Focus on a Fellow: Beth Heller
Through our Next Generations Leaders program, we work with an extraordinary group of accomplished systems change leaders, each working to inspire and demonstrate ecological, social, economic and spiritual well-being within themselves and for the communities, organizations, and networks that they serve.
Each month, we focus on one of our incredible Academy Fellows, helping you to get to know these inspiring change-makers.
For April, we focus on Beth Heller.
Beth Fetterley Heller is Senior Director of Education and Strategic Planning at the Urban Ecology Center. Since 2000, Beth has led the growth of urban environmental and sustainable education opportunities for youth and adults in Milwaukee, WI. Starting with a single classroom in a double-wide trailer, hosting 6000 students for nature-based field trips annually, her programs now run out of 3 branches, 2 state-of-the-art green buildings that provide learning opportunities for 150,000 people of all ages each year.
Here, in Beth’s own words, is the story of how she came to work for the Urban Ecology Center:
In early Spring of 2000, I was exploring the possibility of working at the Urban Ecology Center in the heart of Milwaukee.
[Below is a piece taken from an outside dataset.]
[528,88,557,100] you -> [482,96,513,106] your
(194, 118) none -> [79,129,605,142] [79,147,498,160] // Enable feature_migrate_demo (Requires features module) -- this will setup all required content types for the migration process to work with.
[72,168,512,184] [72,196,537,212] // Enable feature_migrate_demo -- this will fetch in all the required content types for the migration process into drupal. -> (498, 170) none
It is a little ironic that I was even considering as it was less than two years earlier that I had gone through a similar process, wondering then: How could I give kids an awesome outdoor experience with only 350 acres of land with a road running right through it? I started my career in environmental education on 52,000 acres of pristine mountainous landscape in New York, where we had the ability to remove my students from the effects of humans for hours on end. So 350 acres felt confined, but the habitats were rich with biodiversity resulting from 30 years of managing the land from farmland to the native landscapes so I thought it could work.
The Urban Ecology Center ran education programs in just 12 acres of Riverside Park! Riverside Park was bordered to the west by the Milwaukee River, whose shoreline was just beginning to establish itself as riparian habitat after being almost lake-bed – a place where contaminants gathered behind the now drawn down North Avenue dam. The trees had graffiti. The earth was belching up old, rusty remnants of machines and construction materials. Invasive buckthorn, garlic mustard and burdock dominated the vegetation. And there were frequently little wafts of sweet illegal smoke. Could this place possibly be an outdoor classroom? There were signs of hope – a small plot of prairie plants, native wildflowers poking their head up through the weeds, several native species of trees. But was it enough?
I was doubtful, feeling heart-ache for the degraded land, when I heard a familiar song. It was a bouncy, vibrant, somewhat complex birdsong – and I just couldn’t quite place it. So, I looked up from the forbes to find the source of the beautiful song, an Indigo Bunting. Male Indigo buntings are one of the most dazzling birds we have in Wisconsin, with iridescent blue feathers from beak to tail. In the speckled sunlight, those feathers were shining blue-violet, slate and turquoise. This small, sparrow sized bird took by breath away.
And that was it. It answered the question, “Could I teach here?” Absolutely. Without a doubt. If this tiny, beautiful creature could find a place in Riverside Park, so could I. And I did. And it has been an amazing journey ever since.
While at the Urban Ecology Center, Beth has received her MBA from University of Wisconsin-Milwaukee, and has been awarded the 2009 Business Journal “40 under 40 Award” for community leadership in Milwaukee, 2008 Roger Tory Peterson Institute of Natural History, Blanch Hornbeck Award for Nature Education and the 2004 Educator of the Year from Wisconsin’s Conservation Congress.